FDA spokeswoman Julie Zawisza responded that debate and disagreement were not unusual within the agency, "particularly when the science is unclear, complex or emerging."

"We do not have sufficient understanding of the data at this time to make a regulatory decision," she said.

The FDA issued a safety alert about Avandia on Monday after a study in the New England Journal of Medicine linked the medication to increased risk of heart attacks and death from cardiac disease. The alert underscored less prominent warnings of heart risks in prescribing literature primarily intended for doctors.

But a memo from FDA drug safety reviewers -- dated July 16, 2002 -- indicates there were significant concerns much earlier within the agency about Avandia and Actos.

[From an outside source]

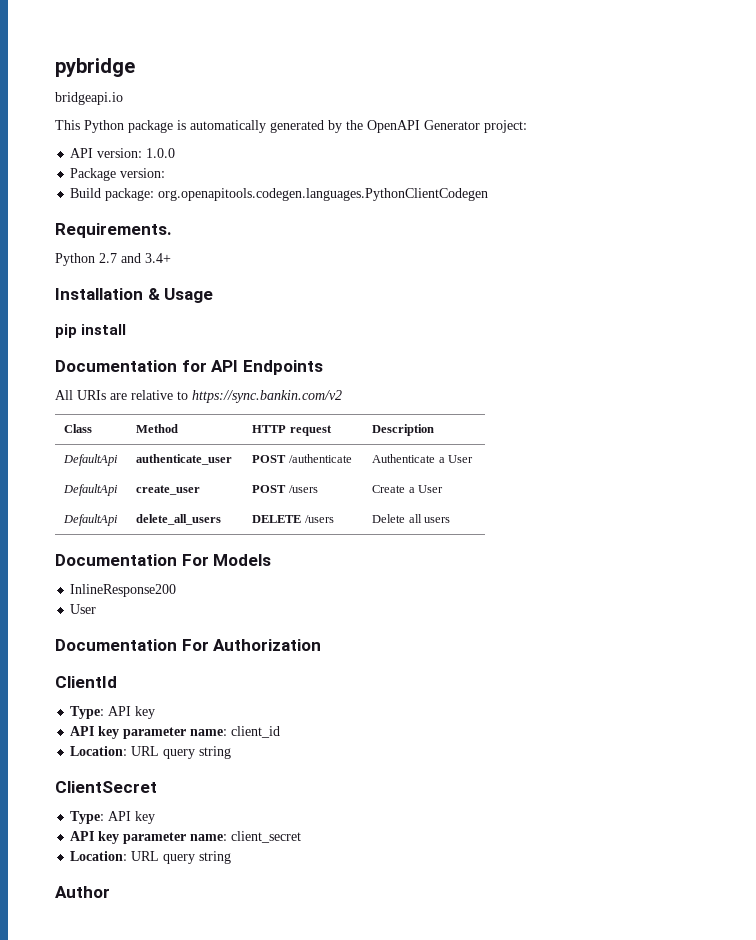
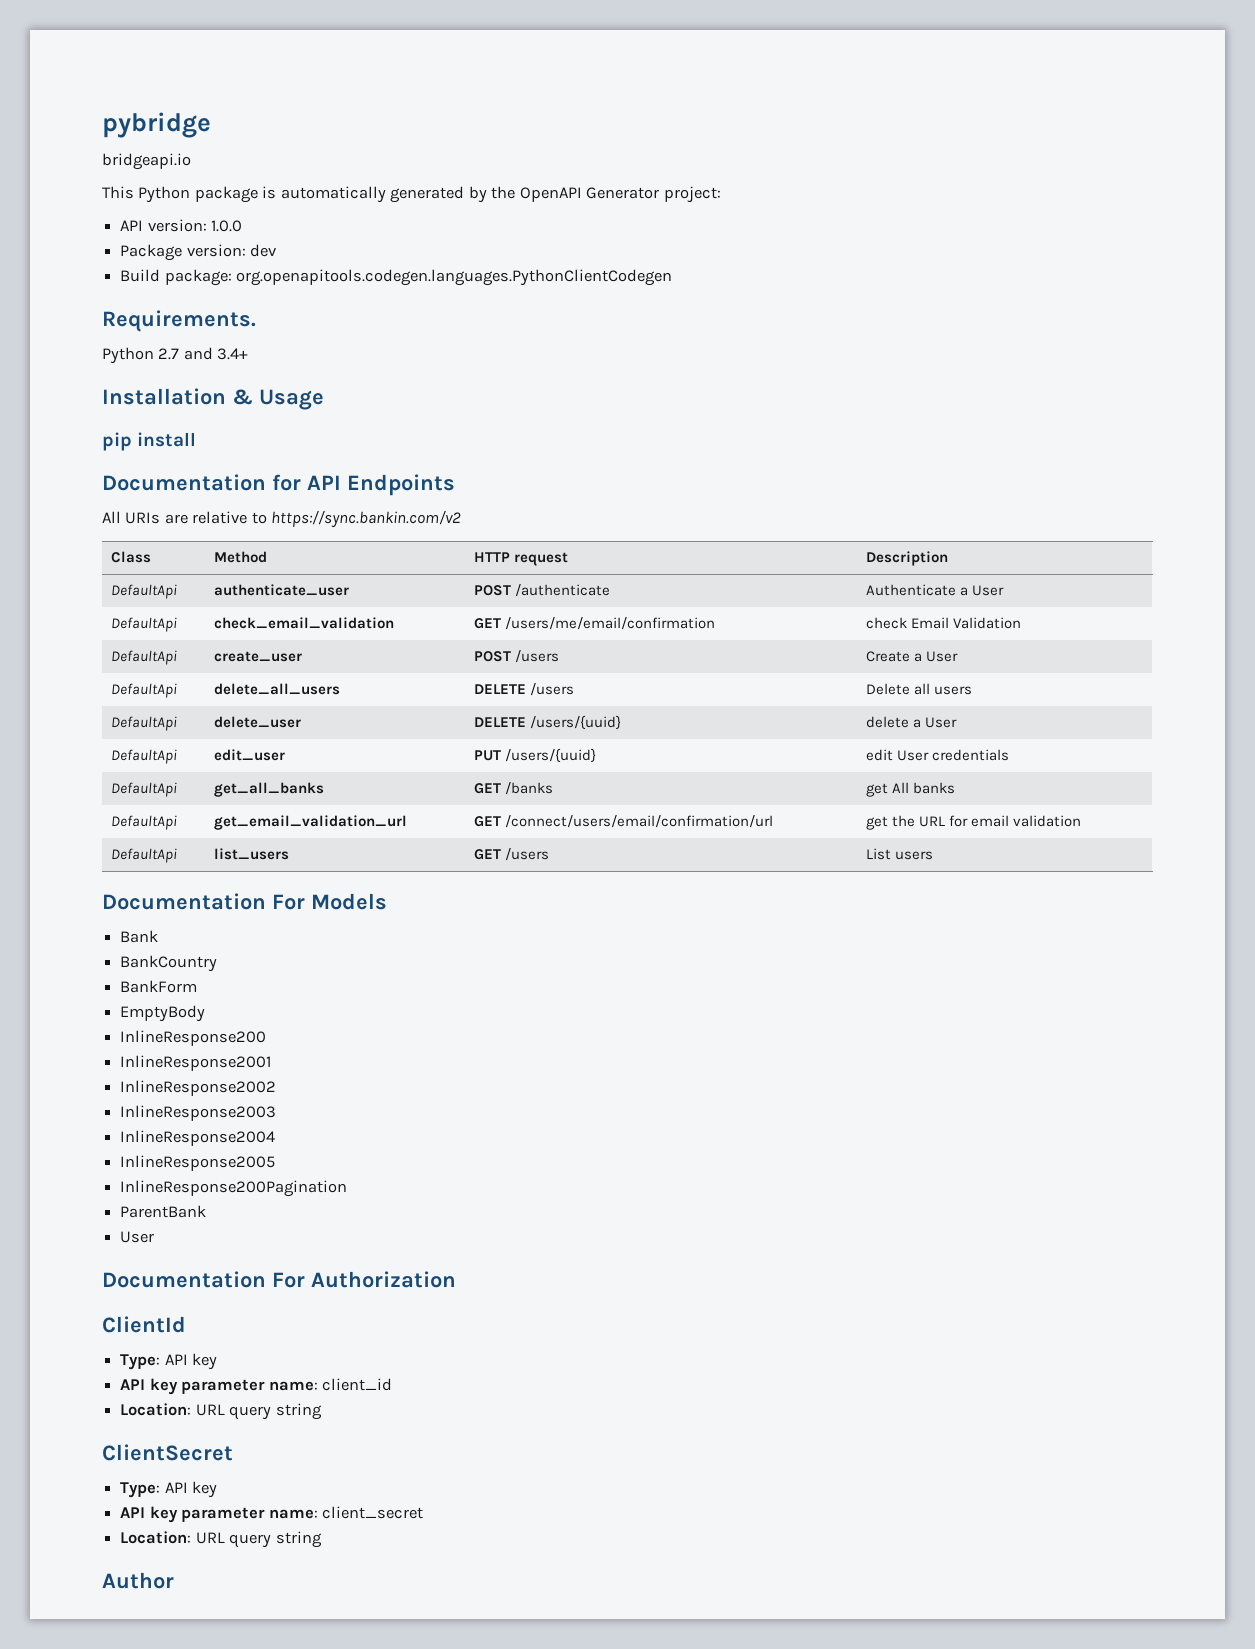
(166, 173) none -> [250,244,277,257] dev
(474, 459) none -> [110,617,177,632] [213,617,394,629] [473,617,715,630] [865,617,1021,629] // DefaultApi | check_email_validation | GET /users/me/email/confirmation | check Email Validation
[55,554,272,566] [70,584,177,597] // Documentation For Models // InlineResponse200 -> [110,716,177,731] [213,716,301,728] [473,715,621,730] [865,716,957,728] [110,749,177,764] [213,749,285,761] [473,748,596,763] [865,749,1009,761] [110,782,177,797] [213,782,324,797] [473,782,553,795] [865,782,955,797] [110,815,177,830] [213,815,407,830] [473,815,773,828] [865,815,1081,830] [110,848,177,863] [213,848,289,860] [473,848,549,861] [865,848,933,860] [102,893,387,910] [120,930,159,943] [120,955,218,972] [120,980,198,993] [120,1005,206,1022] [120,1030,267,1046] [120,1055,272,1071] [120,1080,277,1096] [120,1105,277,1121] [120,1130,276,1146] [120,1155,276,1171] [120,1180,348,1197] [120,1205,207,1218] // DefaultApi | delete_user | DELETE /users/{uuid} | delete a User // DefaultApi | edit_user | PUT /users/{uuid} | edit User credentials // DefaultApi | get_all_banks | GET /banks | get All banks // DefaultApi | get_email_validation_url | GET /connect/users/email/confirmation/url | get the URL for email validation // DefaultApi | list_users | GET /users | List users // Documentation For Models // Bank // BankCountry // BankForm // EmptyBody // InlineResponse200 // InlineResponse2001 // InlineResponse2002 // InlineResponse2003 // InlineResponse2004 // InlineResponse2005 // InlineResponse200Pagination // ParentBank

Released by the watchdog group Public Citizen, the memo analyzed 47 early reports to the FDA of patients who went into heart failure and had to be hospitalized while taking one of the drugs. Congestive heart failure, or CHF, is a life-threatening condition that comes about when the heart is unable to pump enough blood to the rest of the body.

"This case series strongly supports the hypothesis that [these drugs], as a class, may be associated with CHF in diabetics," the memo said. The safety reviewers went on to recommend changes in prescribing information to alert doctors to their findings, as well as follow-up studies to definitively resolve suspicions.

"With this kind of evidence in 2002, there should have been a sharp decrease in the prescribing of these drugs," said Dr. Sidney Wolfe, director of Public Citizen's Health Research Group. "Instead, just the opposite happened."